**** SUPPLIED RECORDS ****
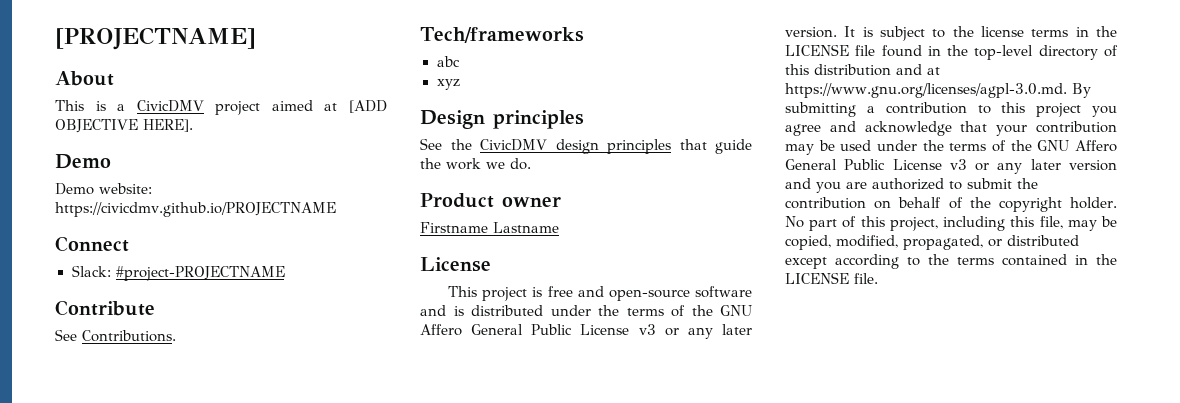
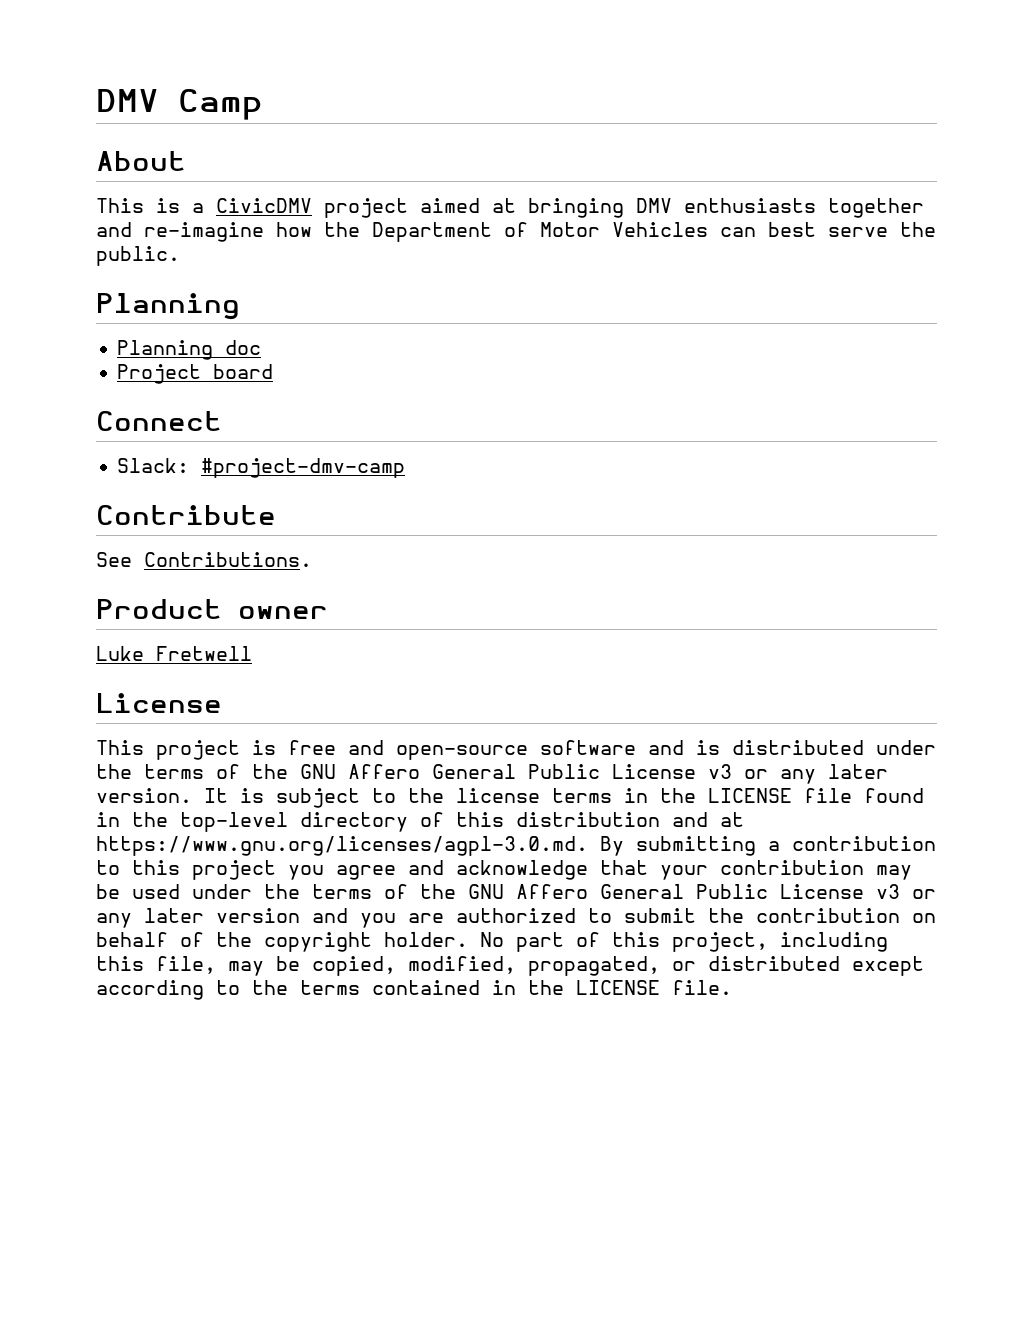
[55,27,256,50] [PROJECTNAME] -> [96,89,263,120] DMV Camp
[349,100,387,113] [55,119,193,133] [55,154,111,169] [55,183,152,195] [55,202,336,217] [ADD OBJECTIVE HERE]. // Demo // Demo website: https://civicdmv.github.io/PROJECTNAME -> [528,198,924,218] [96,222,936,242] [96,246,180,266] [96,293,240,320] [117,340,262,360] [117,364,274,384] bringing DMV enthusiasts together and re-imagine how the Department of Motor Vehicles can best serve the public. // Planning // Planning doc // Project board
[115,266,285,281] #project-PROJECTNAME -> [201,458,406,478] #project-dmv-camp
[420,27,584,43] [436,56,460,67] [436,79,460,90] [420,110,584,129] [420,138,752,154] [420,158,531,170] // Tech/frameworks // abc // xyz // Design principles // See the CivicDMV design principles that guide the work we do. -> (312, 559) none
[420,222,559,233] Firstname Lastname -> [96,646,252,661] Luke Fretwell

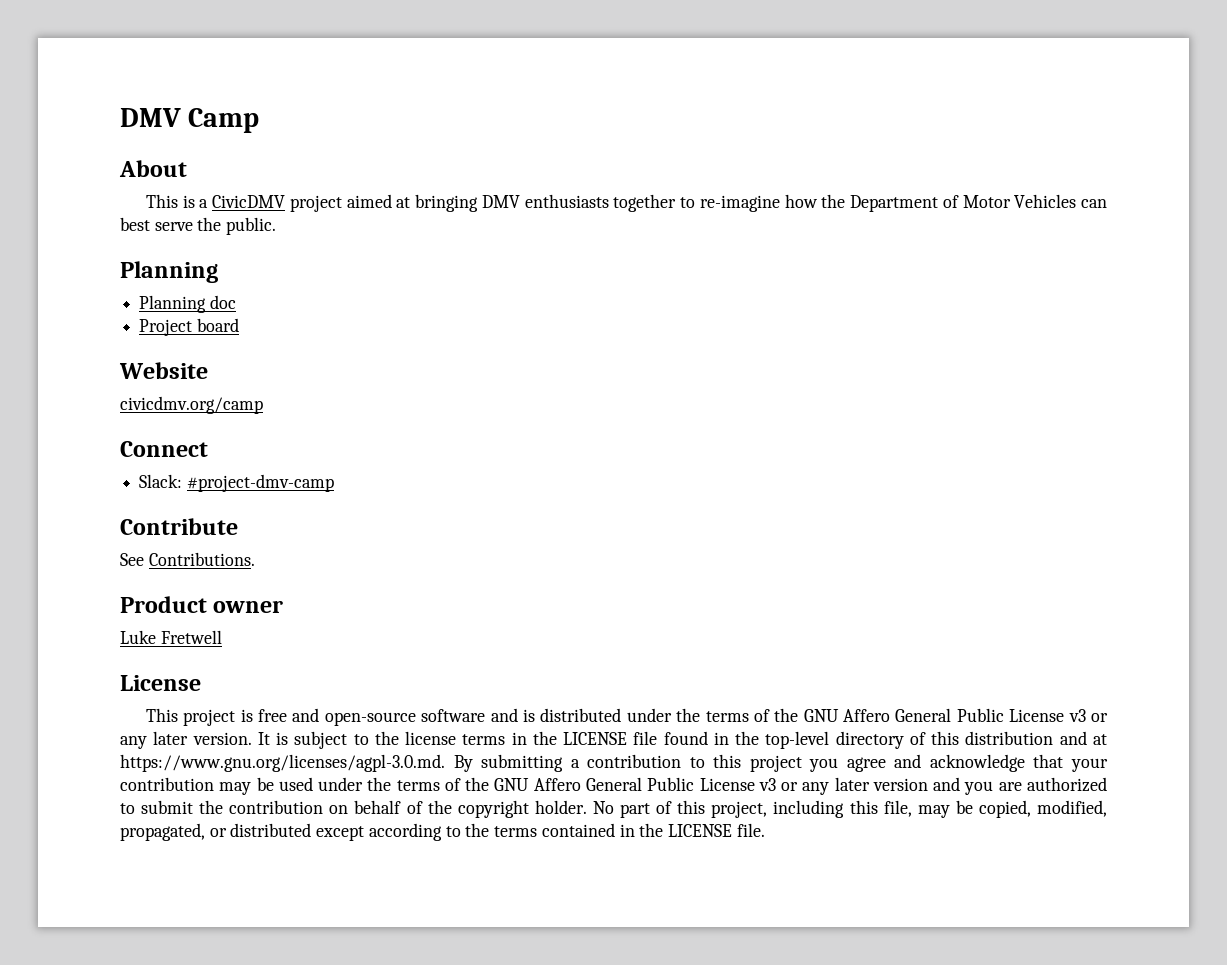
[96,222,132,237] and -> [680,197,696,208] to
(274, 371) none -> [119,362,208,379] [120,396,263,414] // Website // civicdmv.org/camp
****
**** SUPPLIED RECORDS ****
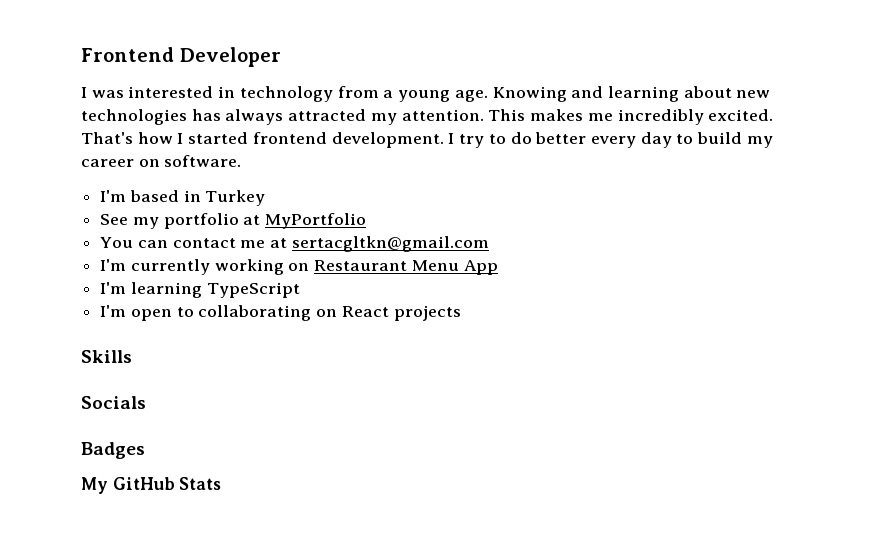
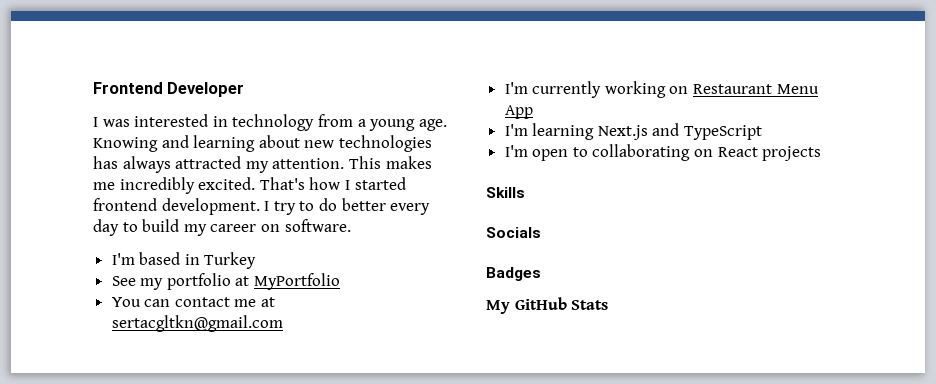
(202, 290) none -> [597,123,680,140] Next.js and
****
**** SUPPLIED RECORDS ****
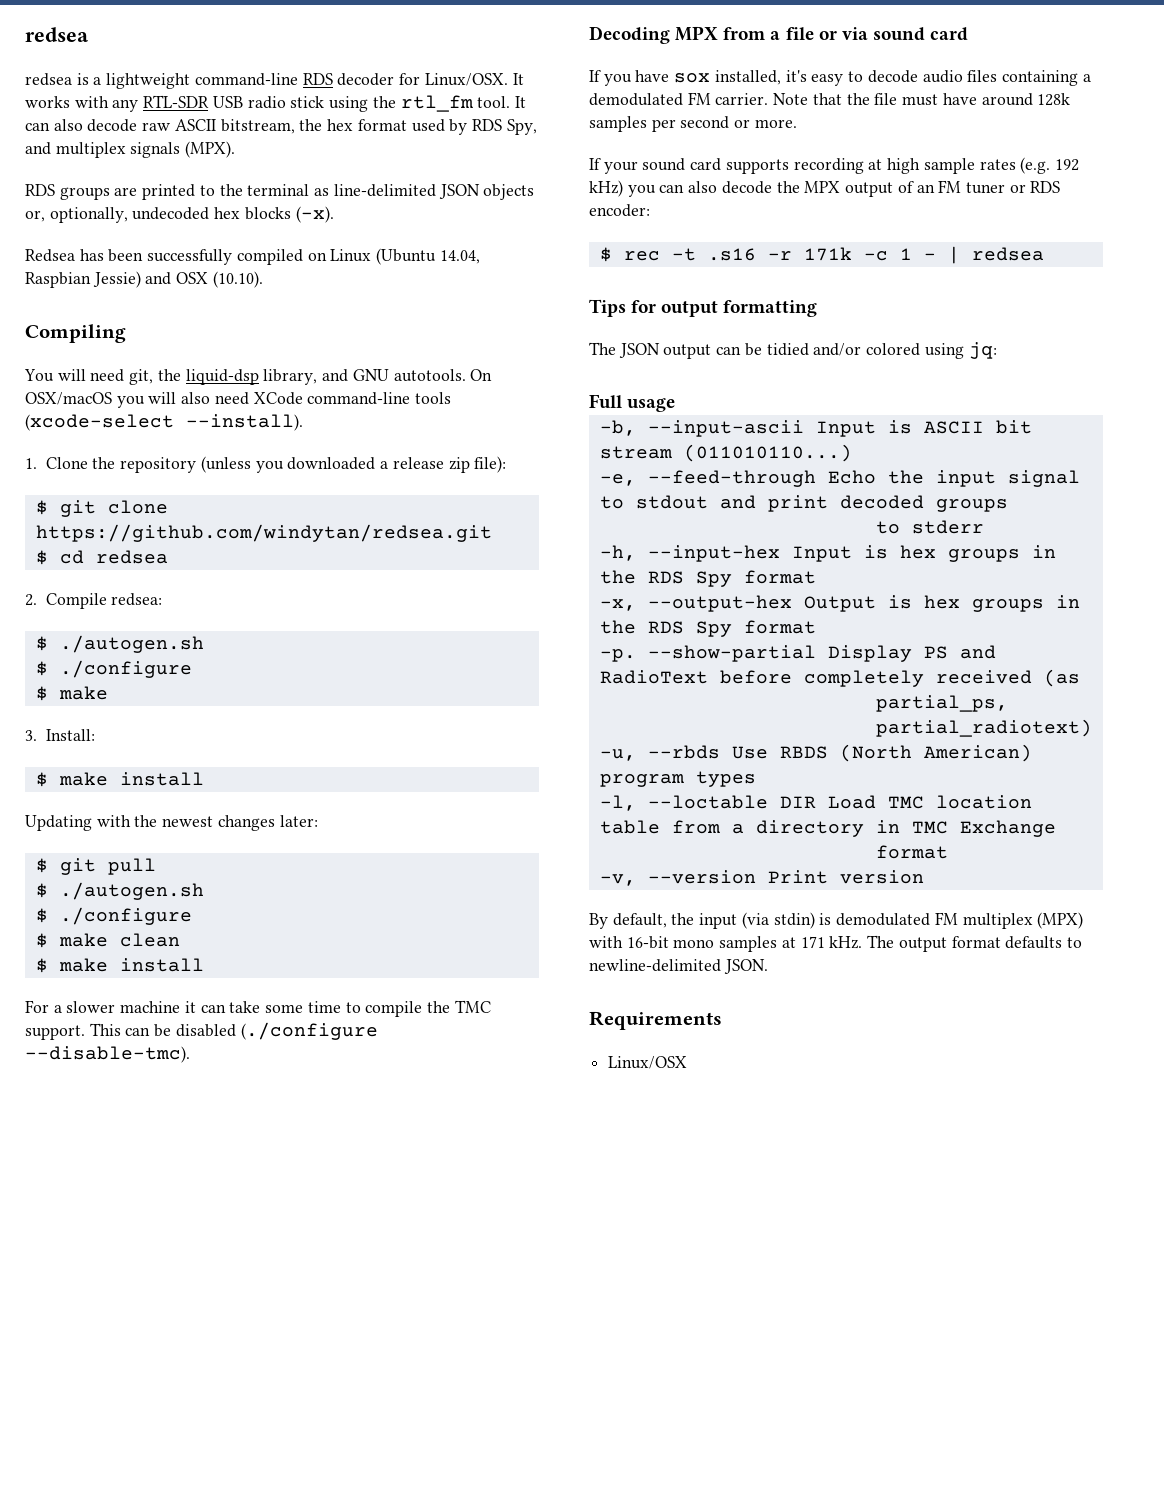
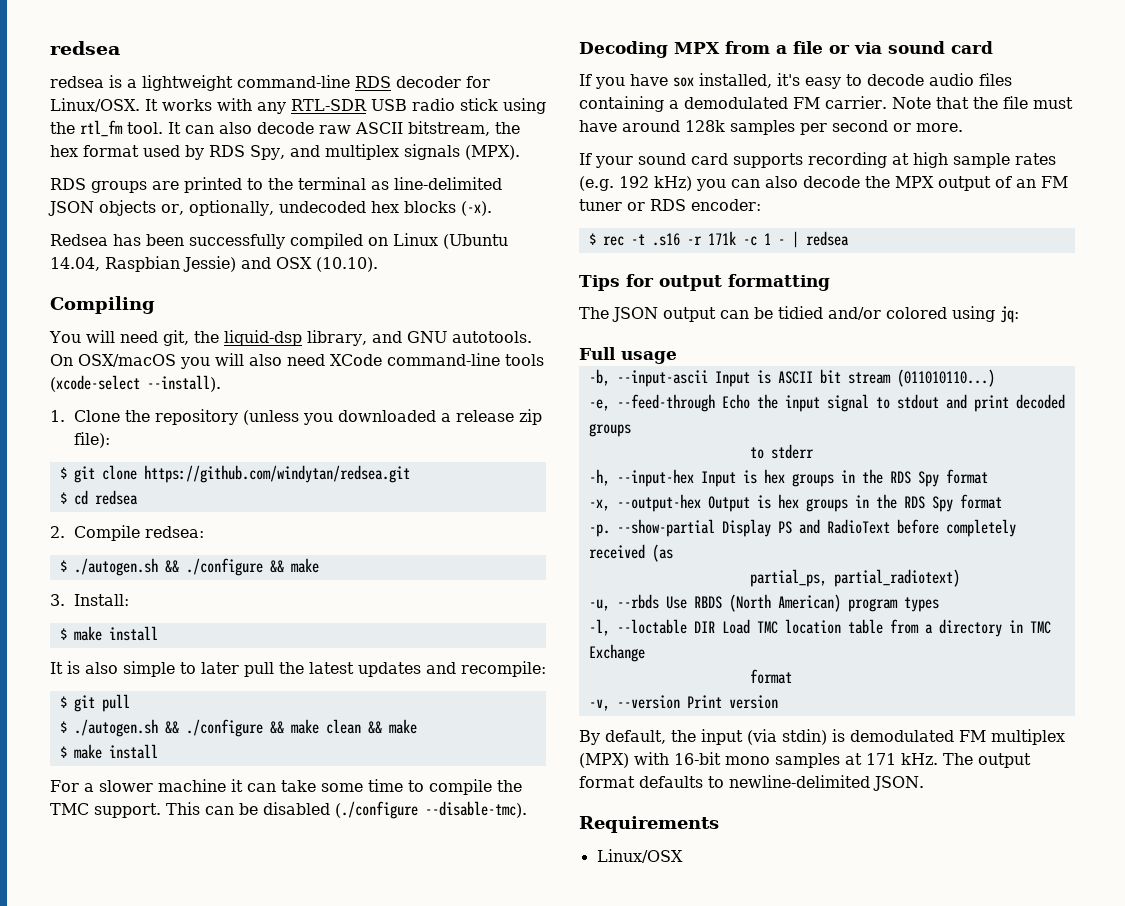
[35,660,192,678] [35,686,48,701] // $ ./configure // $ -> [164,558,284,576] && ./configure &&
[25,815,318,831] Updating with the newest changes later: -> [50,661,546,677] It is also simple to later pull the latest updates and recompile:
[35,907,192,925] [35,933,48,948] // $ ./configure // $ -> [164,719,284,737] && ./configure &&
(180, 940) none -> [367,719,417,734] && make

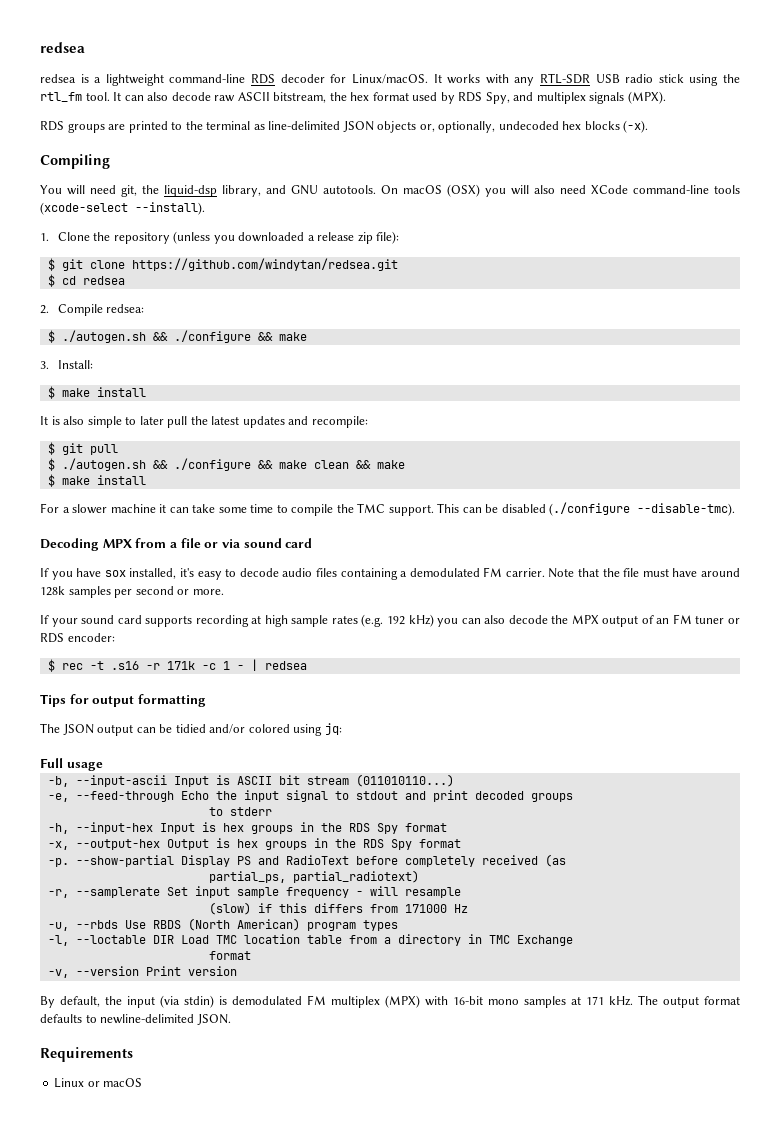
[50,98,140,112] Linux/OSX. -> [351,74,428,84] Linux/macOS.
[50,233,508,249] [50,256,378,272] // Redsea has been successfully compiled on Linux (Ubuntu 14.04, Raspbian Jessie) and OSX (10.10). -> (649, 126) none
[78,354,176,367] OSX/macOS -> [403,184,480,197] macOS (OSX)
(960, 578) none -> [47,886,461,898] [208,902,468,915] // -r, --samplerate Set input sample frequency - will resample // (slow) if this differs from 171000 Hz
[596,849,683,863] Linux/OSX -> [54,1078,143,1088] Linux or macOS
****
— THE TASK —
Lines containing the word "PROJECTNAME": copy every one of them from the records above.

— RESULT OF THE EXERCISE —
[55,27,256,50] [PROJECTNAME] -> [96,89,263,120] DMV Camp
[349,100,387,113] [55,119,193,133] [55,154,111,169] [55,183,152,195] [55,202,336,217] [ADD OBJECTIVE HERE]. // Demo // Demo website: https://civicdmv.github.io/PROJECTNAME -> [528,198,924,218] [96,222,936,242] [96,246,180,266] [96,293,240,320] [117,340,262,360] [117,364,274,384] bringing DMV enthusiasts together and re-imagine how the Department of Motor Vehicles can best serve the public. // Planning // Planning doc // Project board
[115,266,285,281] #project-PROJECTNAME -> [201,458,406,478] #project-dmv-camp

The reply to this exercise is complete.